THE INPUT
-----
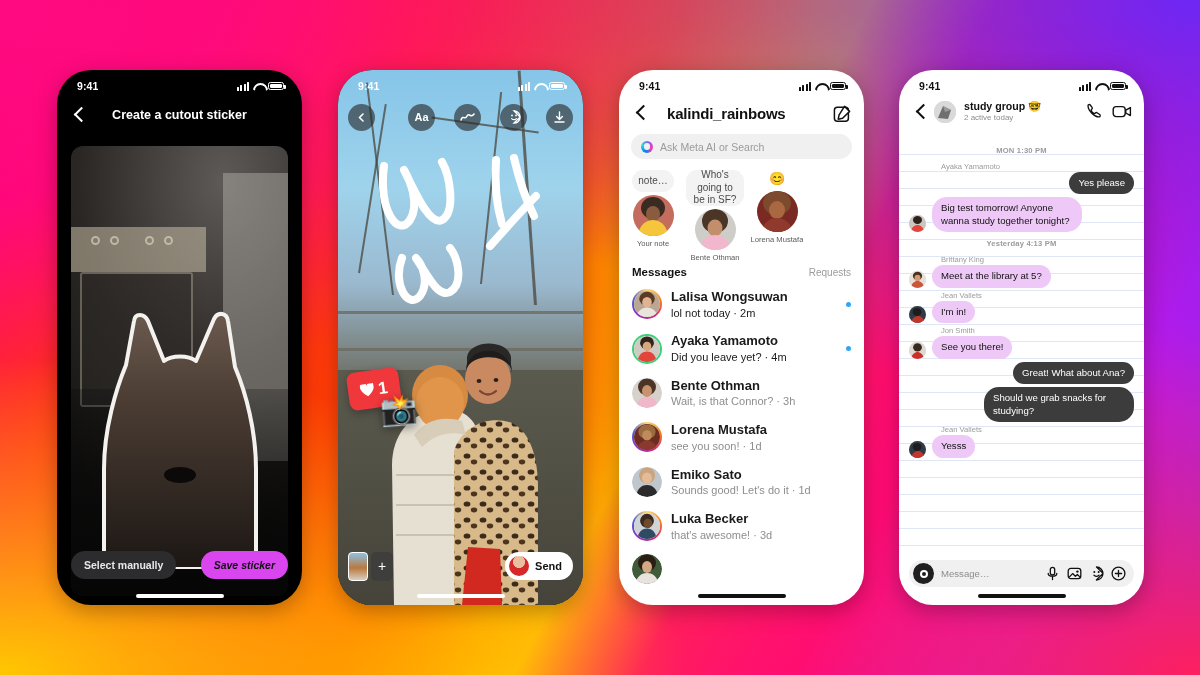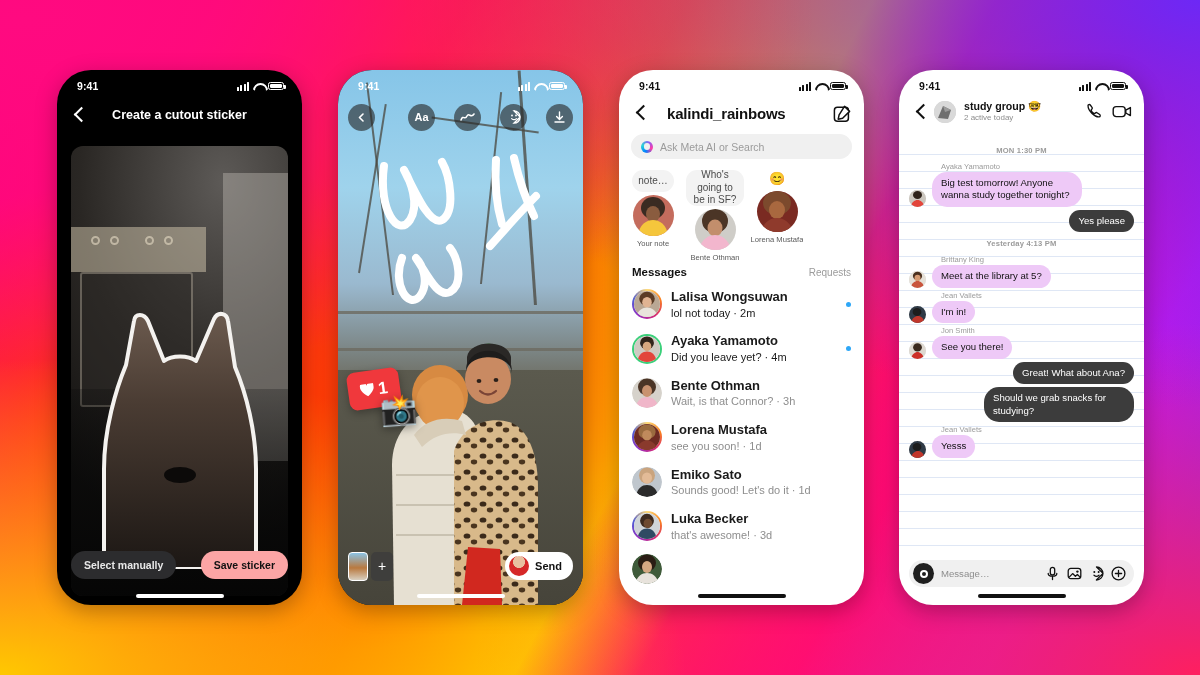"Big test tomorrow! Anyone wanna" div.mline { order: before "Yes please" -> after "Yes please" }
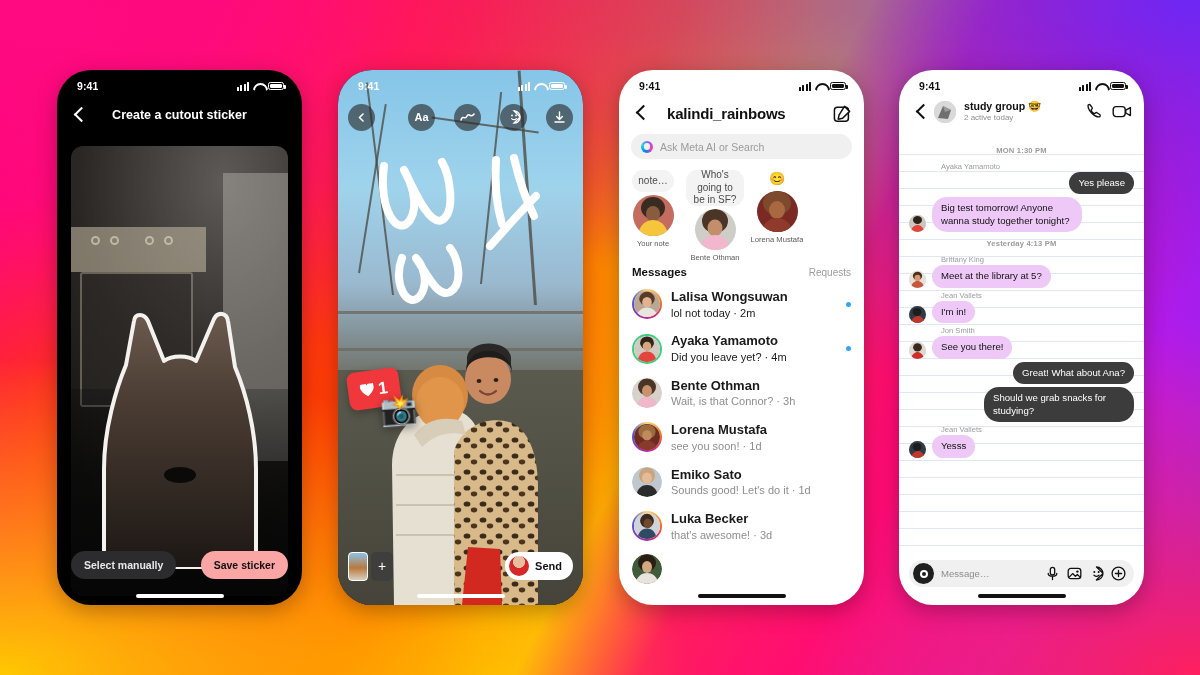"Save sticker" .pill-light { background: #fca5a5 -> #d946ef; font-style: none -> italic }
-----
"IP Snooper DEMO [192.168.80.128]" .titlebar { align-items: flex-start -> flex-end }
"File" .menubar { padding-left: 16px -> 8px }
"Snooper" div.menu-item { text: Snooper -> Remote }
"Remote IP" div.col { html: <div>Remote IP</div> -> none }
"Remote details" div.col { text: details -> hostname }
-----
WHAT YOU SHOULD DO
Take the lines above from the one containing "text: Snooper ->" down to the one containing "text: details ->", and transcribe them exactly, both ends included.

RESPONSE TO THE TASK
"Snooper" div.menu-item { text: Snooper -> Remote }
"Remote IP" div.col { html: <div>Remote IP</div> -> none }
"Remote details" div.col { text: details -> hostname }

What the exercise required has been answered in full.